# merit listing



## GraemeCaughill (11 May 2014)

Like most posts here and like my previous post, im looking for insight on my timeline for bmq.
my interview and medical all went extremely well. and after getting an professional eye exam done and sent to Ottawa with my medical i am just awaiting my final name check (background check) and references.
what can i expect in the next few weeks as i know my medical has come back passed from Ottawa, as well as having applied for infantry and combat engineer what can i expect on a timing to be merit listed and accepted.
i know these topics get thrown out daily but some friendly info is always comforting, and encouraging.

thanks again guys and gals.


----------



## Michael OLeary (11 May 2014)

GraemeCaughill said:
			
		

> Like most posts here and like my previous post, im looking for insight on my timeline for bmq.



No-one can tell you that with any measure of certainly. Not even if they wrap puttees around their head, use a Ouija Board and channel the ghost of Julian Byng. Time as we know it simply does not exist in the Canadian Forces Recruiting Group.


----------



## GraemeCaughill (11 May 2014)

Michael O'Leary said:
			
		

> No-one can tell you that with any measure of certainly. Not even if they wrap puttees around their head, use a Ouija Board and channel the ghost of Julian Byng. Time as we know it simply does not exist in the Canadian Forces Recruiting Group.

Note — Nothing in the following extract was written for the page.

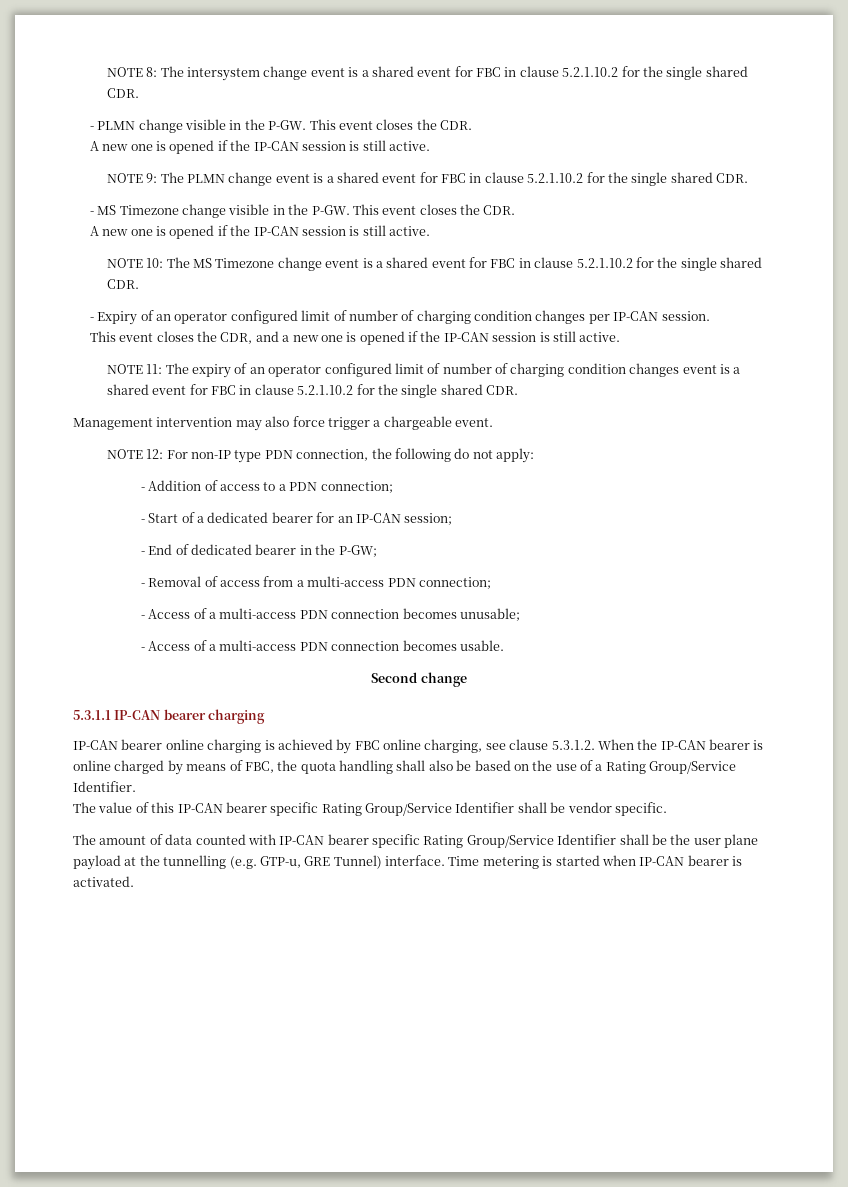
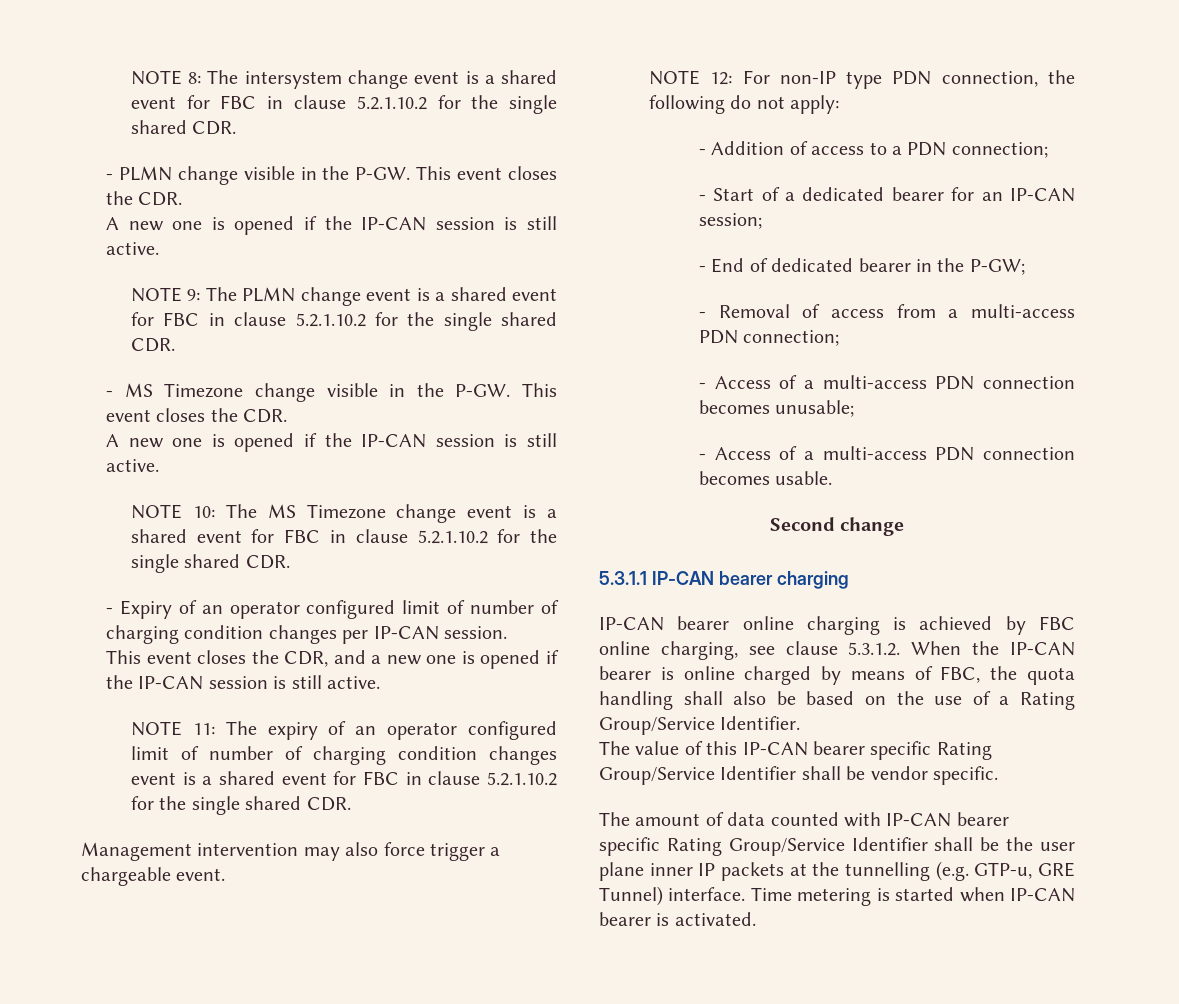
- The amount of data counted with IP-CAN bearer specific Rating Group/Service Identifier shall be the user plane payload at the tunnelling (e.g. GTP-u, GRE Tunnel) interface.
+ The amount of data counted with IP-CAN bearer specific Rating Group/Service Identifier shall be the user plane inner IP packets at the tunnelling (e.g. GTP-u, GRE Tunnel) interface.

Haha i figured as much, the painful itch of waiting has gotten the better of me. all i can do is keep praying to the universe i suppose.


----------



## GraemeCaughill (11 May 2014)

how long have you been waiting for you interview and medical?
it all moved relatively quickly to get to those points. 
and i believe that there should be absolutely no problem with my background check. so i suppose i have another 2 week wait roughly to find out. last call i made to my file manager was about 2 weeks ago and he was still awaiting my file to return from Ottawa which he assured me there would be no issues with.


----------



## JoeDos (11 May 2014)

I did my CFAT on Feb 25th, I have been waiting since for my medical and interview.. But because they are one of those recruiting centers, they decided to do my Enhanced Reliability Check, and Background Check first.

I am just waiting for the Background Check to get back to the recruiting center and waiting for it to clear.. And hopefully soon after will get contacted to do my Medical and Interview.


----------



## GraemeCaughill (11 May 2014)

AlphaBravo said:
			
		

> I did my CFAT on Feb 25th, I have been waiting since for my medical and interview.. But because they are one of those recruiting centers, they decided to do my Enhanced Reliability Check, and Background Check first.
> 
> My ERC has cleared and now I am just waiting for the Background Check to get back to the recruiting center. And hopefully soon after will get contacted to do my Medical and Interview.

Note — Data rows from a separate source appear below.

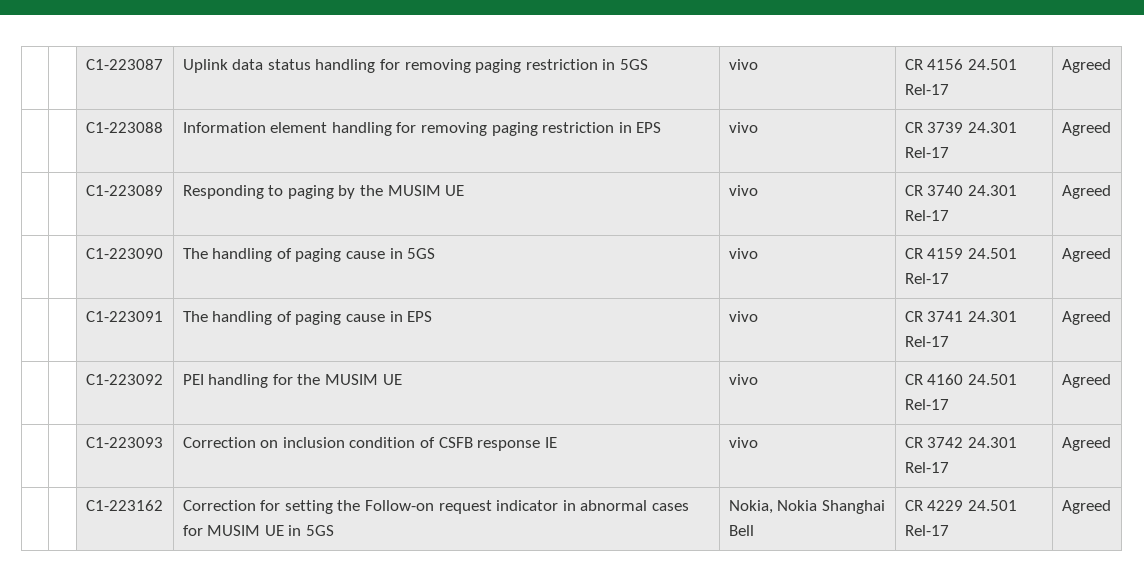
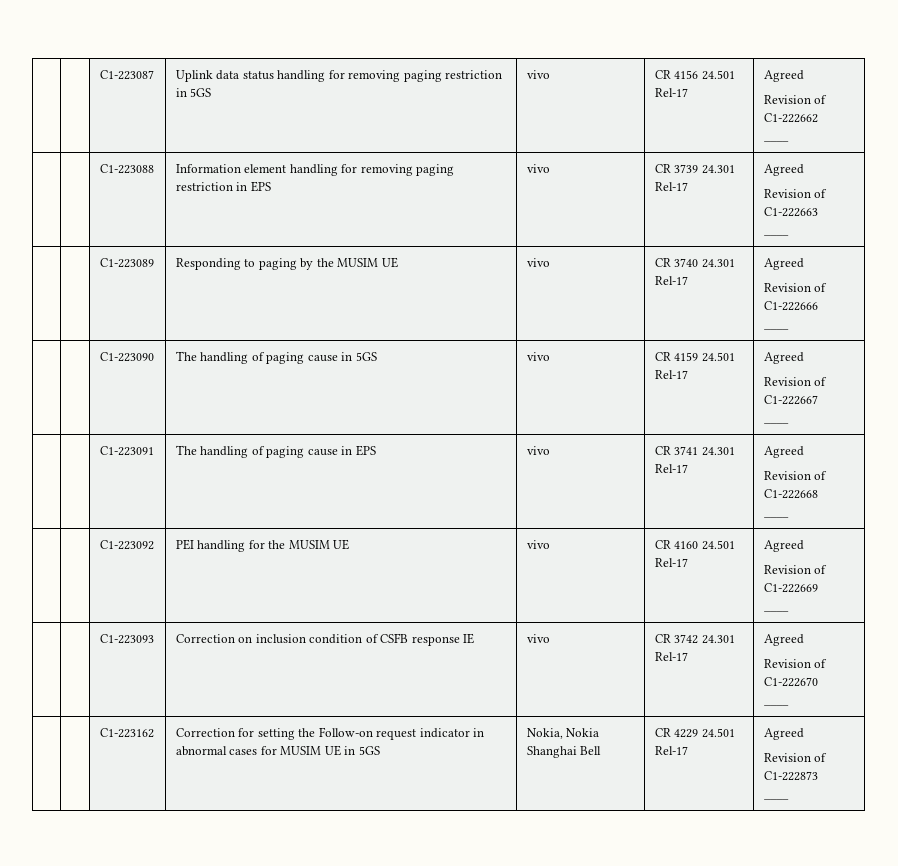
  | | C1-223087 | Uplink data status handling for removing paging restriction in 5GS | vivo | CR 4156 24.501 Rel-17 | Agreed
+ Revision of C1-222662
+ ____
  | | C1-223088 | Information element handling for removing paging restriction in EPS | vivo | CR 3739 24.301 Rel-17 | Agreed
+ Revision of C1-222663
+ ____
  | | C1-223089 | Responding to paging by the MUSIM UE | vivo | CR 3740 24.301 Rel-17 | Agreed
+ Revision of C1-222666
+ ____
  | | C1-223090 | The handling of paging cause in 5GS | vivo | CR 4159 24.501 Rel-17 | Agreed
+ Revision of C1-222667
+ ____
  | | C1-223091 | The handling of paging cause in EPS | vivo | CR 3741 24.301 Rel-17 | Agreed
+ Revision of C1-222668
+ ____
  | | C1-223092 | PEI handling for the MUSIM UE | vivo | CR 4160 24.501 Rel-17 | Agreed
+ Revision of C1-222669
+ ____
  | | C1-223093 | Correction on inclusion condition of CSFB response IE | vivo | CR 3742 24.301 Rel-17 | Agreed
+ Revision of C1-222670
+ ____
  | | C1-223162 | Correction for setting the Follow-on request indicator in abnormal cases for MUSIM UE in 5GS | Nokia, Nokia Shanghai Bell | CR 4229 24.501 Rel-17 | Agreed
+ Revision of C1-222873
+ ____

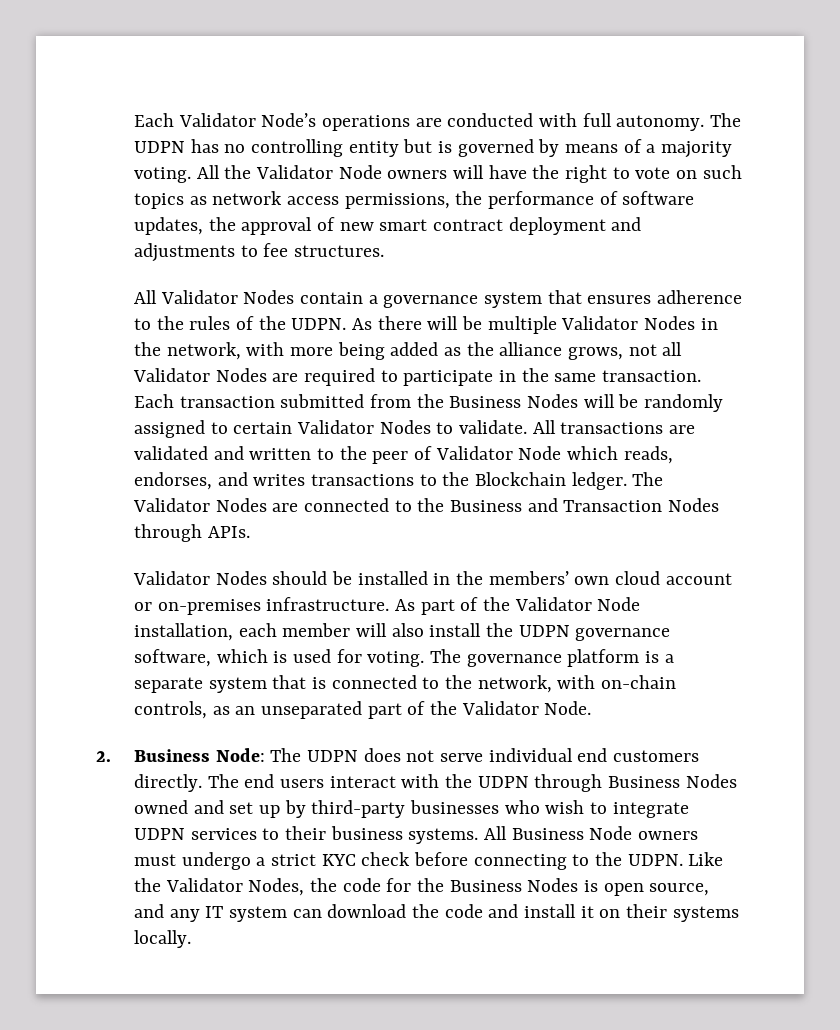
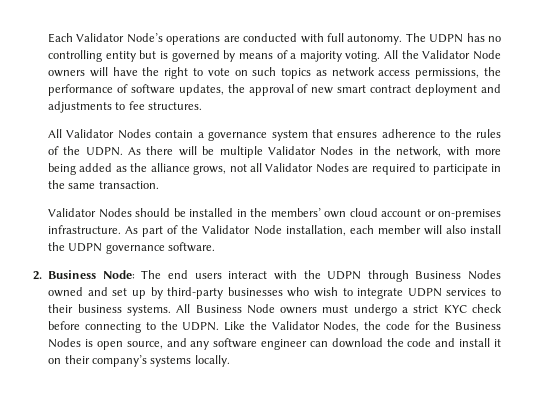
- Each transaction submitted from the Business Nodes will be randomly assigned to certain Validator Nodes to validate. All transactions are validated and written to the peer of Validator Node which reads, endorses, and writes transactions to the Blockchain ledger. The Validator Nodes are connected to the Business and Transaction Nodes through APIs.
- As part of the Validator Node installation, each member will also install the UDPN governance software, which is used for voting. The governance platform is a separate system that is connected to the network, with on-chain controls, as an unseparated part of the Validator Node.
- 2. Business Node: The UDPN does not serve individual end customers directly. The end users interact with the UDPN through Business Nodes owned and set up by third-party businesses who wish to integrate UDPN services to their business systems.
+ As part of the Validator Node installation, each member will also install the UDPN governance software.
+ 2. Business Node: The end users interact with the UDPN through Business Nodes owned and set up by third-party businesses who wish to integrate UDPN services to their business systems.
- Like the Validator Nodes, the code for the Business Nodes is open source, and any IT system can download the code and install it on their systems locally.
+ Like the Validator Nodes, the code for the Business Nodes is open source, and any software engineer can download the code and install it on their company’s systems locally.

hmm well atleast you have that done and now just awaiting the easy part. i thought that my references and my background check would have came before all of my testing but i suppose my cfrc does things different. none the less good luck on your final test and interview. and hopefully ill have some good news soon on my timeline for Basic.


----------



## JoeDos (11 May 2014)

GraemeCaughill said:
			
		

> hmm well atleast you have that done and now just awaiting the easy part. i thought that my references and my background check would have came before all of my testing but i suppose my cfrc does things different. none the less good luck on your final test and interview. and hopefully ill have some good news soon on my timeline for Basic.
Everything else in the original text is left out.